Paläoanthropologie: Neandertaler hatte härtere Kindheit als Homo sapiens
Neandertaler litten während ihrer kindlichen Entwicklung länger unter Stress als Kinder des anatomisch modernen Menschen. Das haben Tübinger Paläoanthropologinnen und Paläoanthropologen anhand von Analysen steinzeitlicher Zähne herausgefunden.
Als Erklärung für das Aussterben der Neandertaler wurde lange vermutet, dass diese Menschenform während der Eiszeit ein härteres Leben hatte als ihre Zeitgenossen von Homo sapiens. Belastende Ereignisse wie Hunger, Krankheiten oder traumatische Erlebnisse schlagen sich während der kindlichen Entwicklung in den Zähnen nieder. Gleichzeitig lässt sich das Lebensalter aus den Zähnen abschätzen. Das machte sich die Arbeitsgruppe der Anthropologin Sireen El Zaatari von der Universität Tübingen zu Nutze und untersuchte 423 Neandertalerzähne von 74 Individuen sowie 444 Zähne von 102 Vertretern des anatomisch modernen Menschen aus der Zeit des Mittel- und Jungpaläolithikums.
Das Team fand bei den etwa 400 000 bis 12 000 Jahre alten Zähnen bei beiden Menschenformen ähnliche Entwicklungsstörungen im Zahnschmelz. Demnach litten diese unter vergleichbarem Stress. Die belastenden Ereignisse trafen die Individuen jedoch in verschiedenen Phasen ihrer Entwicklung: Bei Homo-sapiens-Kleinkindern traten die meisten Zahnschmelzdefekte bereits sehr früh, im Alter zwischen einem und drei Jahren, auf – also während der Stillzeit. Danach ging die Häufigkeit der Zahnstörungen langsam zurück. Bei Neandertalerkindern dagegen mehrten sich die Defekte mit zunehmendem Lebensalter und erreichten ihren Höhepunkt, nachdem sie vermutlich längst abgestillt waren.

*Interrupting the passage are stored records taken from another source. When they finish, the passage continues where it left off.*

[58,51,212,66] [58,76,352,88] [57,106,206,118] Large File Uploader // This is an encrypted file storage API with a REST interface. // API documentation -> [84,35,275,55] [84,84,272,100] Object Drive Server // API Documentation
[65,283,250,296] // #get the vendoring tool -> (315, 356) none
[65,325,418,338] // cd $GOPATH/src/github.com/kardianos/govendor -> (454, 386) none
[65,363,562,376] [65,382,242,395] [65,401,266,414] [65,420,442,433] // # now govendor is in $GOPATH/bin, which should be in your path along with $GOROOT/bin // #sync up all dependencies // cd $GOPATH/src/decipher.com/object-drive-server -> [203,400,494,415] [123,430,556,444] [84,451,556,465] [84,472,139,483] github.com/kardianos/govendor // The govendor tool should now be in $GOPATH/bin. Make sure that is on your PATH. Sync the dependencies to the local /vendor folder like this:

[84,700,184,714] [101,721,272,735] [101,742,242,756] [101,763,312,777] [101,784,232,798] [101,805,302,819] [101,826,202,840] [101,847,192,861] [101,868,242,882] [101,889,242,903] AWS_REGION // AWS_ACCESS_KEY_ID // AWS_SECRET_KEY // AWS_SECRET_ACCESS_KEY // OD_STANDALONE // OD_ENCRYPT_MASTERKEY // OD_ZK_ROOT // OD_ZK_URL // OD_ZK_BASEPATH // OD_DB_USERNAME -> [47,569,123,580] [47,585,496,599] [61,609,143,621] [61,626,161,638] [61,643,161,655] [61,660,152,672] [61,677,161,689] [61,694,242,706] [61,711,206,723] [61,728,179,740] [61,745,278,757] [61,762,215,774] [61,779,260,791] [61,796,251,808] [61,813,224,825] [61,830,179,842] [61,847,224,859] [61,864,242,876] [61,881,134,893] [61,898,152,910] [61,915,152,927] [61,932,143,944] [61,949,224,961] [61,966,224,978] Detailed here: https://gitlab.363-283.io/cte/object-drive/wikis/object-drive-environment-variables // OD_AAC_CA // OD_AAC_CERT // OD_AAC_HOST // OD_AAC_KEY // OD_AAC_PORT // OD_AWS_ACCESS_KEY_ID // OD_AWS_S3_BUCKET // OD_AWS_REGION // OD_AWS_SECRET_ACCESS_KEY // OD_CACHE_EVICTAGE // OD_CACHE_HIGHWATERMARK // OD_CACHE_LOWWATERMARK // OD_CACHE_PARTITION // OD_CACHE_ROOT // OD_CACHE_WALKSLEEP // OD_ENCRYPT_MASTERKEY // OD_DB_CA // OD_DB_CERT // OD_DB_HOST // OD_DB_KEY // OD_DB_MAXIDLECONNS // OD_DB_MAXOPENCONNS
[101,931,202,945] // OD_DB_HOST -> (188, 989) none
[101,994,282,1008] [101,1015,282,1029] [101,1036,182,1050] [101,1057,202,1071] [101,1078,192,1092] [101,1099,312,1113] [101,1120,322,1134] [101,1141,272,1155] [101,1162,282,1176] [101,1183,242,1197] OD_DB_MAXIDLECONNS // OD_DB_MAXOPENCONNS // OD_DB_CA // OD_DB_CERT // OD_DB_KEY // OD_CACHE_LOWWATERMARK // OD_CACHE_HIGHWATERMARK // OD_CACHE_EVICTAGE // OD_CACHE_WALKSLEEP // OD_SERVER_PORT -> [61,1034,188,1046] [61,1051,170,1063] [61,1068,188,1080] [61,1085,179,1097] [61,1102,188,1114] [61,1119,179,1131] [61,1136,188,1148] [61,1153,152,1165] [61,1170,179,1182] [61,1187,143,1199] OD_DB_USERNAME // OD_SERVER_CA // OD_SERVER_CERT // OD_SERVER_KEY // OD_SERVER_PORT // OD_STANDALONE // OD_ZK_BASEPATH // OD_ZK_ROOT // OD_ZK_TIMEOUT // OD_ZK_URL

Säuglinge beider Menschengruppen hatten demnach einen ähnlich harten Lebensstart. Der steigende Energiebedarf eines heranwachsenden Kleinkindes erhöhte im eiszeitlichen Europa das Risiko, an Nahrungsmangel oder Infektionskrankheiten zu leiden. Während jedoch solche Gefahren bei Neandertalern auch nach der Stillzeit drohten, schafften es offenbar die Homo-sapiens-Eltern, ihren Nachwuchs nach der Entwöhnung besser zu schützen. Nach Ansicht der Tübinger Forscher spiegelt sich hier die überlegenere soziale Fürsorge wider, die dem anatomisch modernen Menschen langfristig einen Überlebensvorteil gegenüber dem Neandertaler sicherte.